(Stored records)
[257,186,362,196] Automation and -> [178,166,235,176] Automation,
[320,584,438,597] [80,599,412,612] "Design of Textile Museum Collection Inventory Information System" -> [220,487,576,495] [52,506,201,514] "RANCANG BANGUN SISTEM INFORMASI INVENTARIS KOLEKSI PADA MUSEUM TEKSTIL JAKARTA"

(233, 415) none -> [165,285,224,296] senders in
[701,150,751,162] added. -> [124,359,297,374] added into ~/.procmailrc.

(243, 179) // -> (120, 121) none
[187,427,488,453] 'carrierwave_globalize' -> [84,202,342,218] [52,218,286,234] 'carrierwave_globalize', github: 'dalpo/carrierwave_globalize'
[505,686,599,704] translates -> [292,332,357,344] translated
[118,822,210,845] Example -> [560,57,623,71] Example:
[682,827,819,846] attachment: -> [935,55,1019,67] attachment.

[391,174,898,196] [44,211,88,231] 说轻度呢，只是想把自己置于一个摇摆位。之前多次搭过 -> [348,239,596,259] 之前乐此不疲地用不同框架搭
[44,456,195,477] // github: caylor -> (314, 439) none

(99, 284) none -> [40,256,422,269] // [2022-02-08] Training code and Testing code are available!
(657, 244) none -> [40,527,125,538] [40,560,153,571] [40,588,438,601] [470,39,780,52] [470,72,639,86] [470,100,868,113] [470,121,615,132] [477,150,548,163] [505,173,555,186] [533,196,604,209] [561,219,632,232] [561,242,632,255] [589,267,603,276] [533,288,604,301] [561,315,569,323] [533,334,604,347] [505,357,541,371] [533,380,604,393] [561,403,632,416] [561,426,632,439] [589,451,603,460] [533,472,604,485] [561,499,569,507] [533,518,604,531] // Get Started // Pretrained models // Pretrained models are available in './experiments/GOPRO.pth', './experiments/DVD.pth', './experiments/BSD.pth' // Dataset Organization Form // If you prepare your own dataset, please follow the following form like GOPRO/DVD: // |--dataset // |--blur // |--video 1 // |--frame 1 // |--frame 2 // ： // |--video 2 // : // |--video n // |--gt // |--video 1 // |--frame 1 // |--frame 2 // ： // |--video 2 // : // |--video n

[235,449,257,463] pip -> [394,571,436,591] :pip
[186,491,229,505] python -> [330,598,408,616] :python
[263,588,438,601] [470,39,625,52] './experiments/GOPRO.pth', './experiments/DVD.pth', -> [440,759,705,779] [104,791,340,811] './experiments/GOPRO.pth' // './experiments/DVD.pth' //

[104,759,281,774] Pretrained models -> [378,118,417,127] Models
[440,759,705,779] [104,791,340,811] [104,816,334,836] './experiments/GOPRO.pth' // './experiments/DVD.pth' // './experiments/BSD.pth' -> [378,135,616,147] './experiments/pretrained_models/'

▶ **What you have to do**
The lines to write out run from the one with "[186,491,229,505] python ->" through the end of the records. Give them exactly, and only them.

▶ **Task response**
[186,491,229,505] python -> [330,598,408,616] :python
[263,588,438,601] [470,39,625,52] './experiments/GOPRO.pth', './experiments/DVD.pth', -> [440,759,705,779] [104,791,340,811] './experiments/GOPRO.pth' // './experiments/DVD.pth' //

[104,759,281,774] Pretrained models -> [378,118,417,127] Models
[440,759,705,779] [104,791,340,811] [104,816,334,836] './experiments/GOPRO.pth' // './experiments/DVD.pth' // './experiments/BSD.pth' -> [378,135,616,147] './experiments/pretrained_models/'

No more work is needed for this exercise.